▶ _Activity_
Retype, word for word, every line starting at the line with "to monitor performance." and ending with the final line of the entries; skip the pictures.

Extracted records
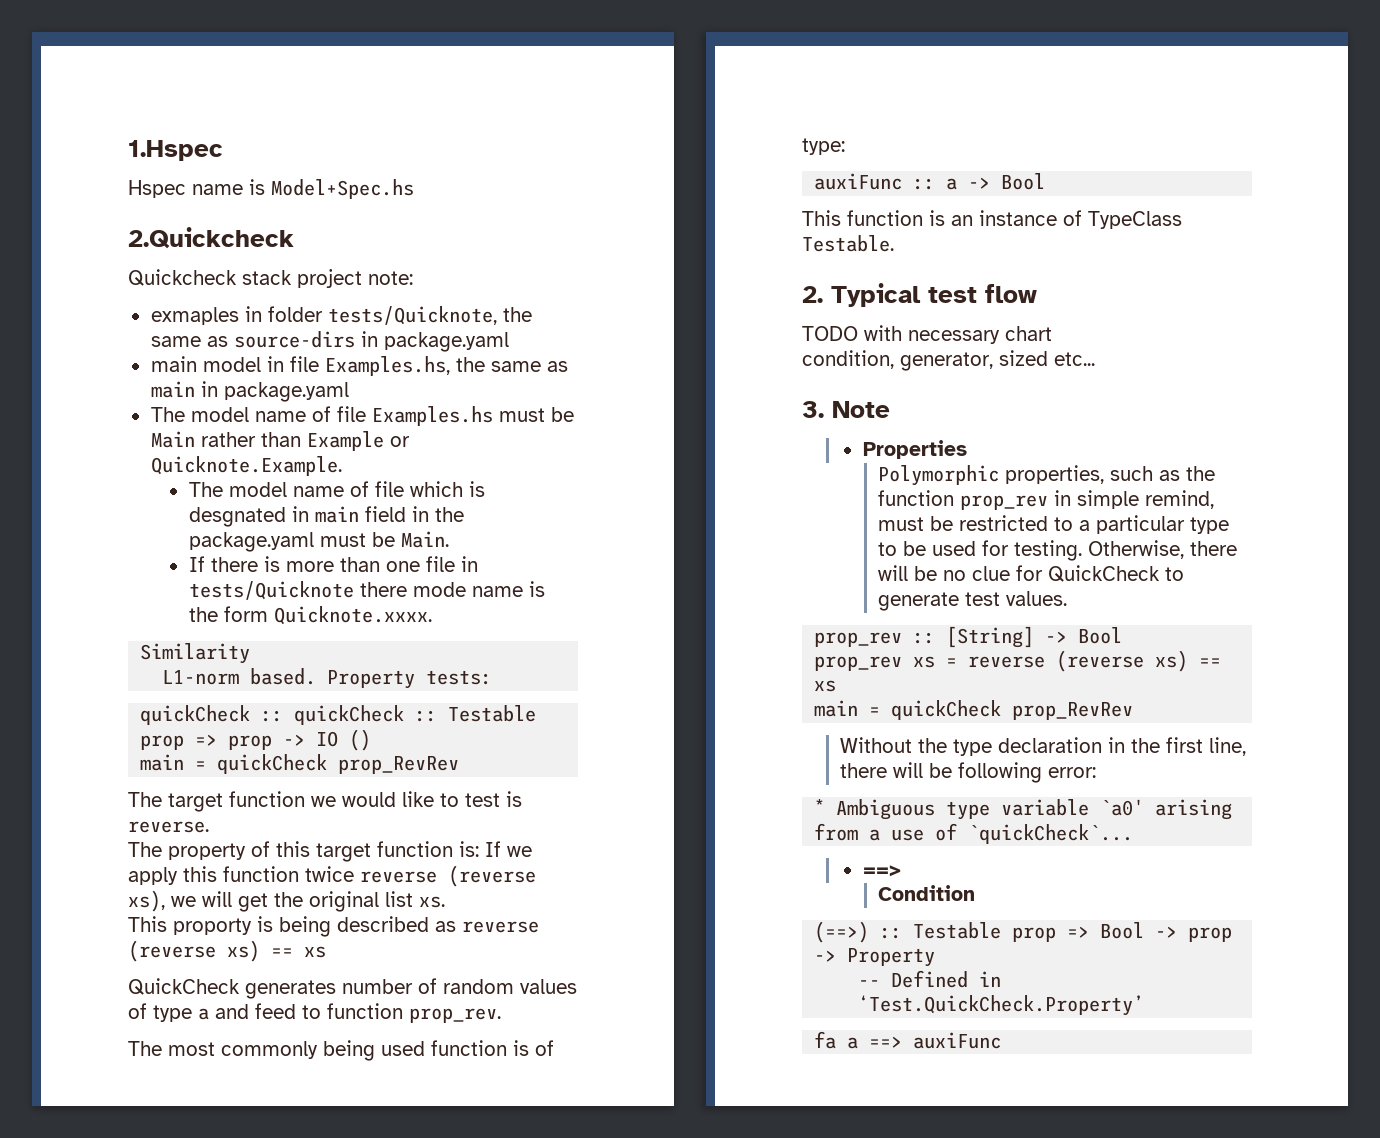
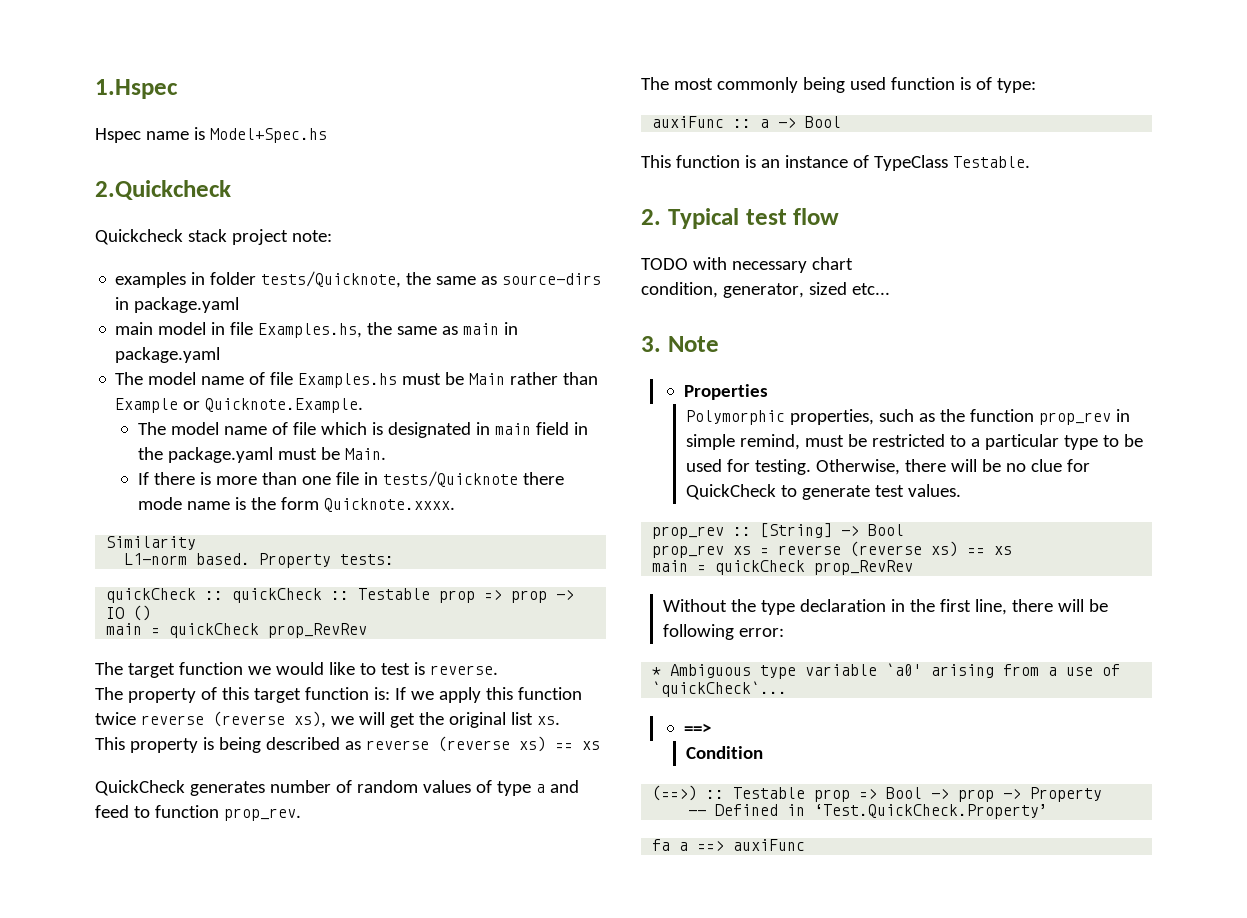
- exmaples in folder tests/Quicknote, the same as source-dirs in package.yaml
+ examples in folder tests/Quicknote, the same as source-dirs in package.yaml
- The model name of file which is desgnated in main field in the package.yaml must be Main.
+ The model name of file which is designated in main field in the package.yaml must be Main.
- This proporty is being described as reverse (reverse xs) == xs
+ This property is being described as reverse (reverse xs) == xs

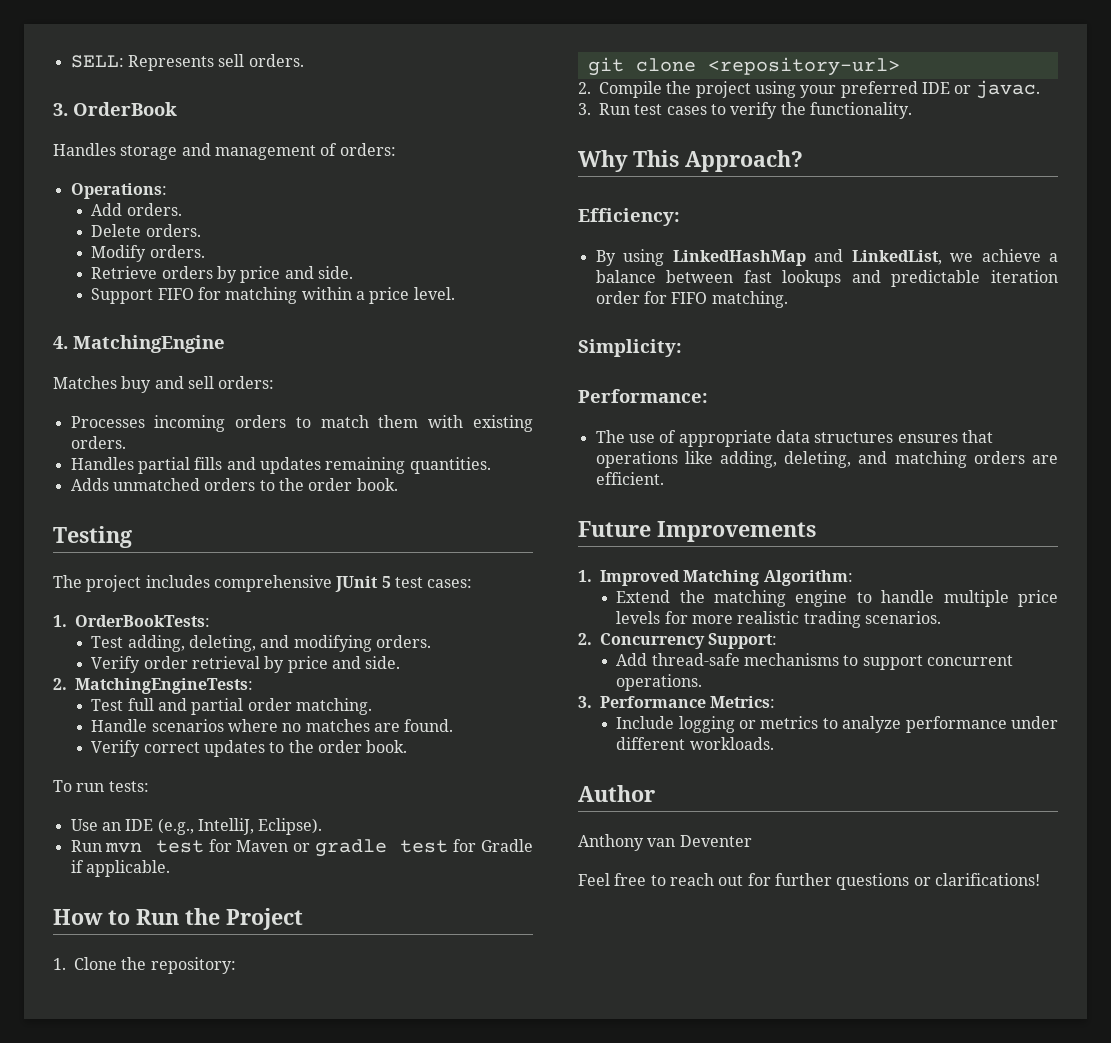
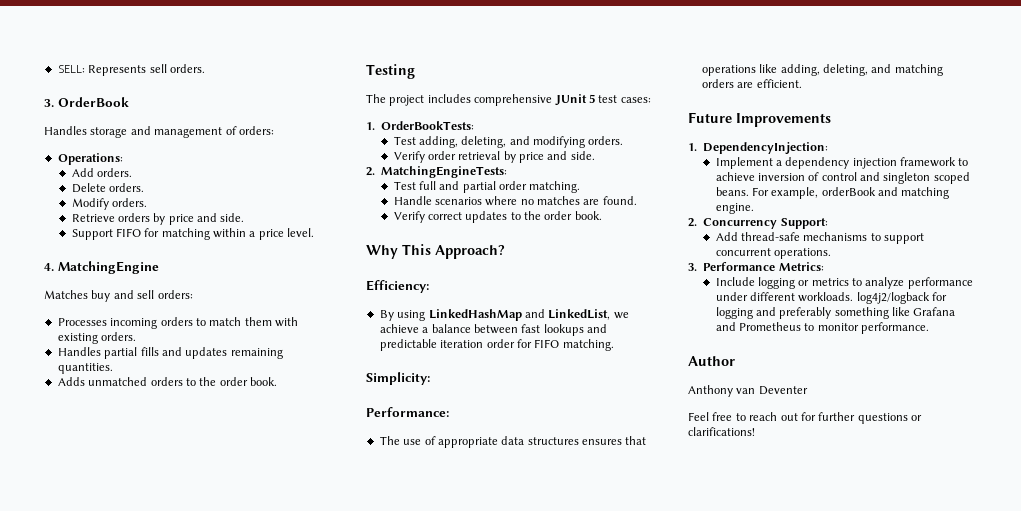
- To run tests:
- Use an IDE (e.g., IntelliJ, Eclipse).
- Run mvn test for Maven or gradle test for Gradle if applicable.
- How to Run the Project
- 1. Clone the repository:
- git clone <repository-url>
- 2. Compile the project using your preferred IDE or javac.
- 3. Run test cases to verify the functionality.
- 1. Improved Matching Algorithm:
- Extend the matching engine to handle multiple price levels for more realistic trading scenarios.
+ 1. DependencyInjection:
+ Implement a dependency injection framework to achieve inversion of control and singleton scoped beans. For example, orderBook and matching engine.
- Include logging or metrics to analyze performance under different workloads.
+ Include logging or metrics to analyze performance under different workloads. log4j2/logback for logging and preferably something like Grafana and Prometheus to monitor performance.

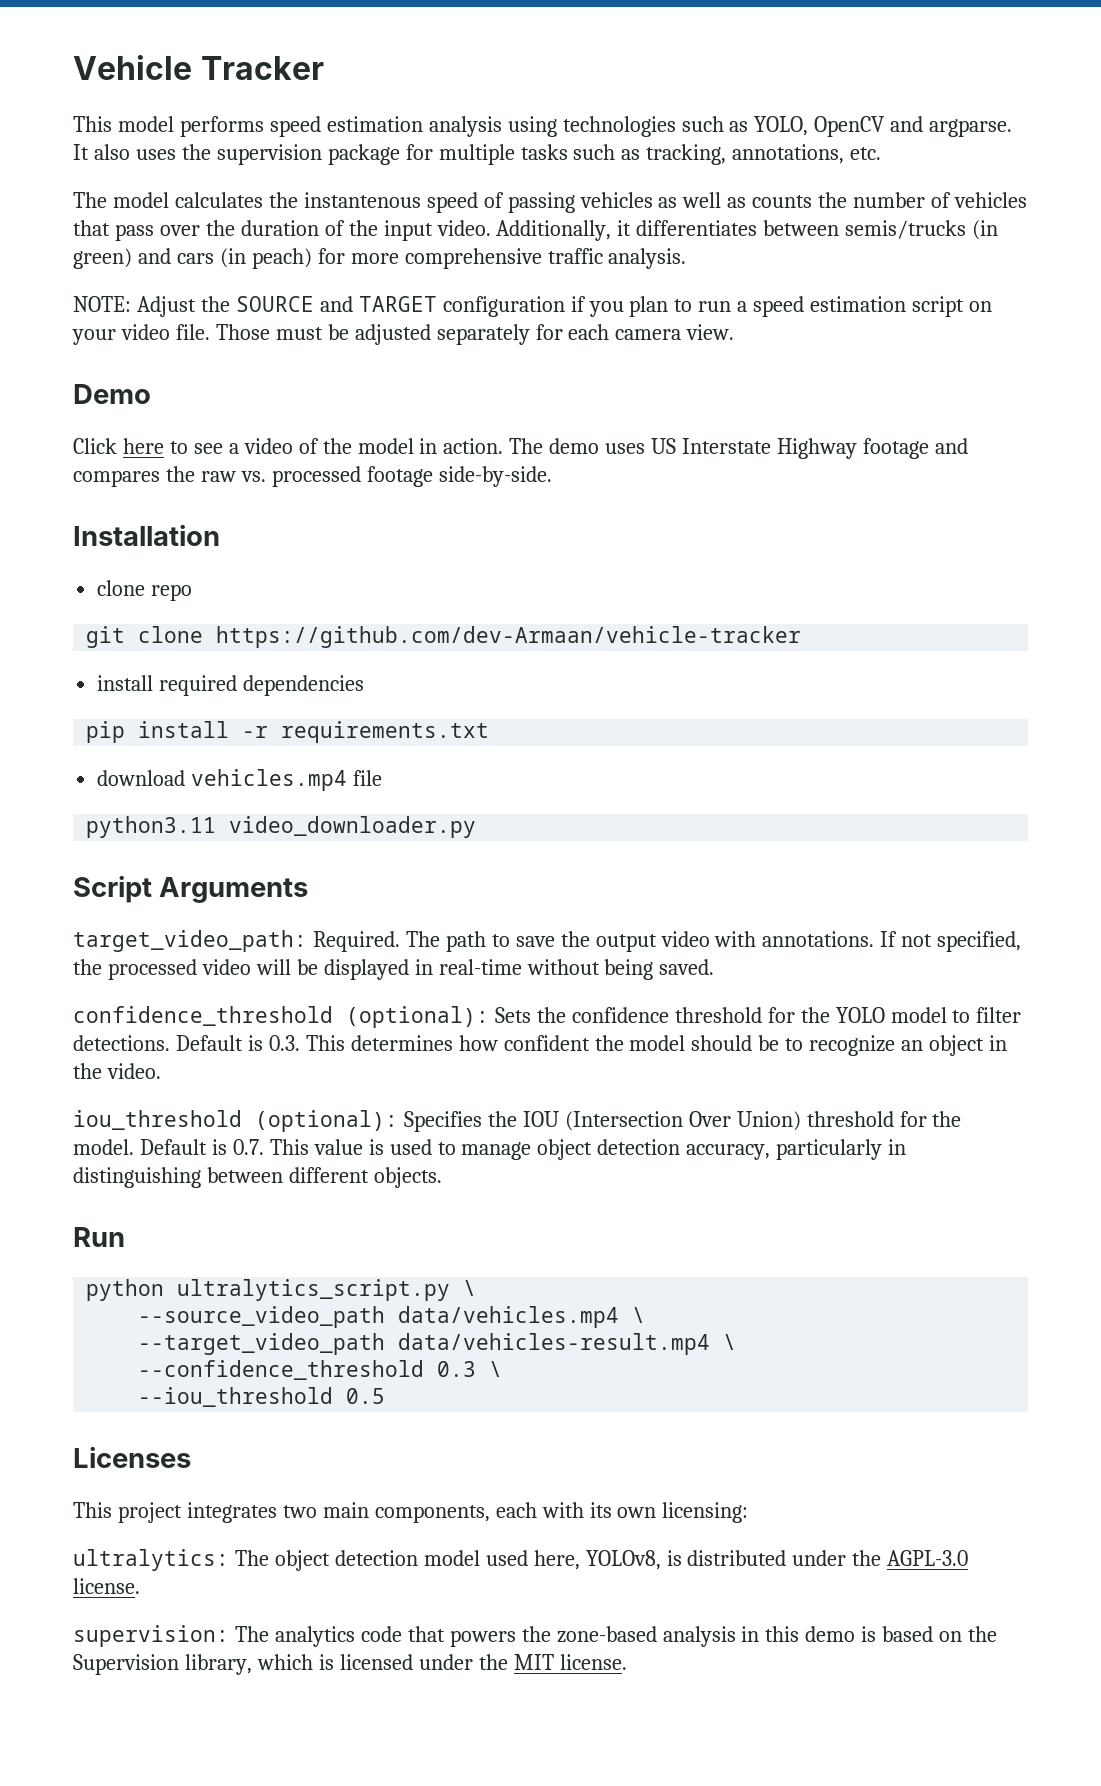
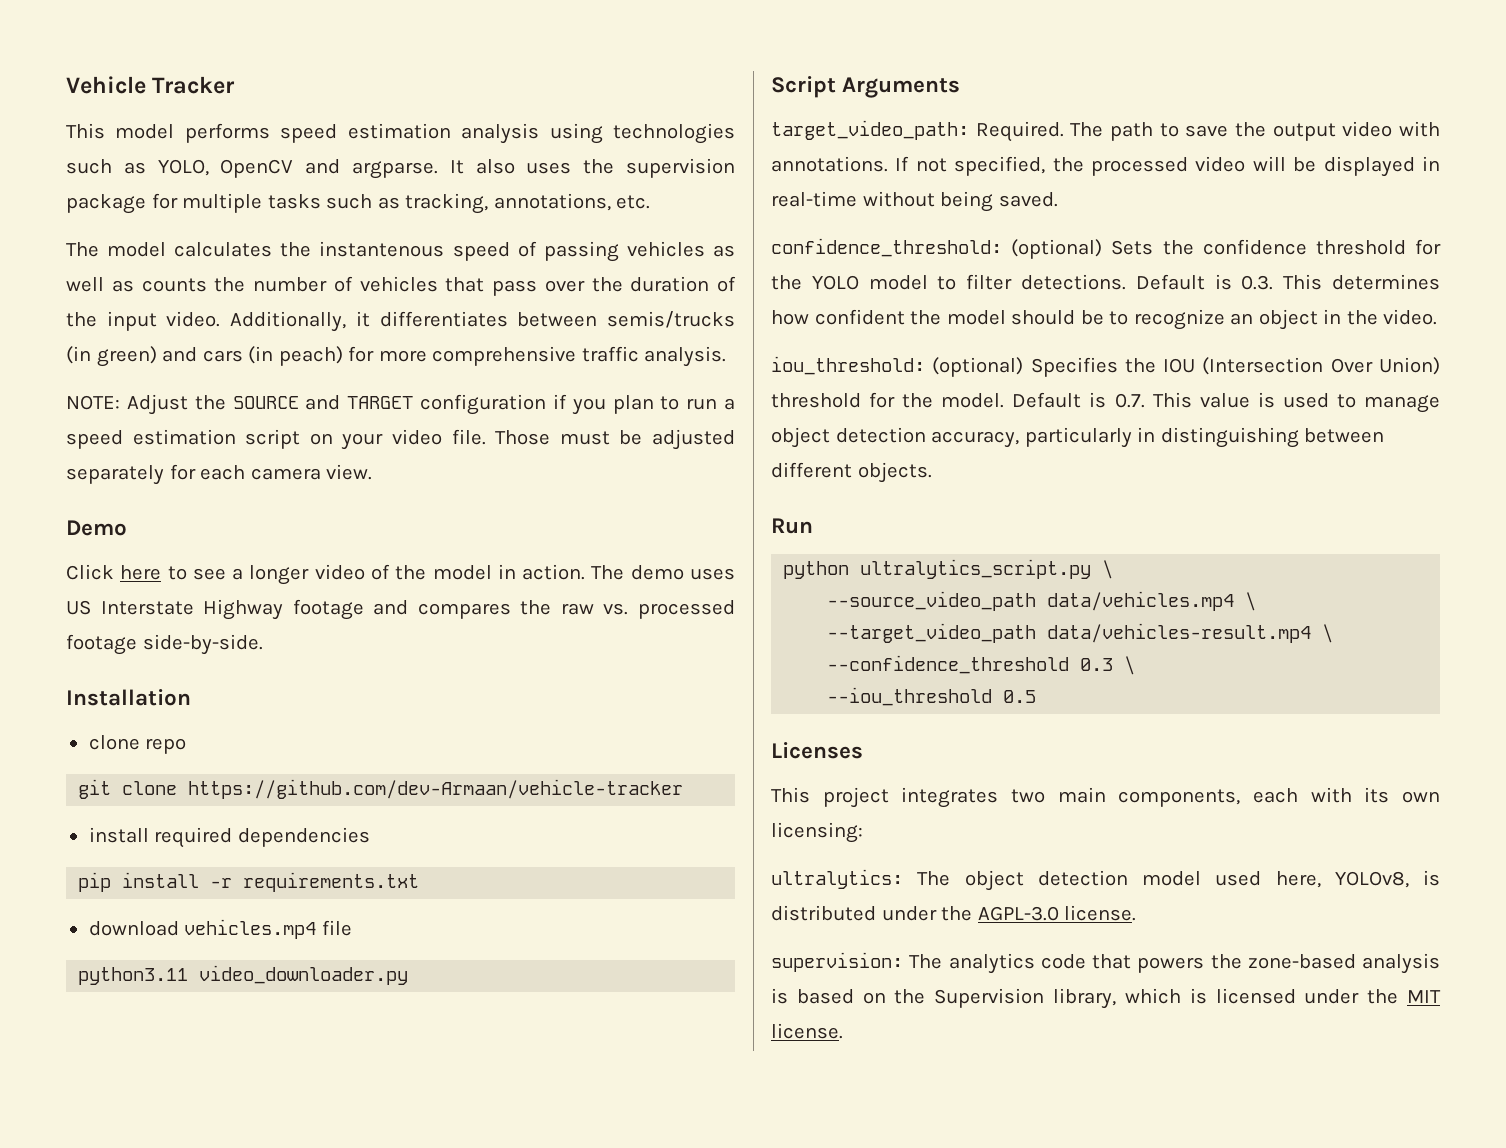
- Click here to see a video of the model in action.
+ Click here to see a longer video of the model in action.
- confidence_threshold (optional): Sets the confidence threshold for the YOLO model to filter detections.
+ confidence_threshold: (optional) Sets the confidence threshold for the YOLO model to filter detections.
- iou_threshold (optional): Specifies the IOU (Intersection Over Union) threshold for the model.
+ iou_threshold: (optional) Specifies the IOU (Intersection Over Union) threshold for the model.
- supervision: The analytics code that powers the zone-based analysis in this demo is based on the Supervision library, which is licensed under the MIT license.
+ supervision: The analytics code that powers the zone-based analysis is based on the Supervision library, which is licensed under the MIT license.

▶ _Response to the exercise_
+ Include logging or metrics to analyze performance under different workloads. log4j2/logback for logging and preferably something like Grafana and Prometheus to monitor performance.

- Click here to see a video of the model in action.
+ Click here to see a longer video of the model in action.
- confidence_threshold (optional): Sets the confidence threshold for the YOLO model to filter detections.
+ confidence_threshold: (optional) Sets the confidence threshold for the YOLO model to filter detections.
- iou_threshold (optional): Specifies the IOU (Intersection Over Union) threshold for the model.
+ iou_threshold: (optional) Specifies the IOU (Intersection Over Union) threshold for the model.
- supervision: The analytics code that powers the zone-based analysis in this demo is based on the Supervision library, which is licensed under the MIT license.
+ supervision: The analytics code that powers the zone-based analysis is based on the Supervision library, which is licensed under the MIT license.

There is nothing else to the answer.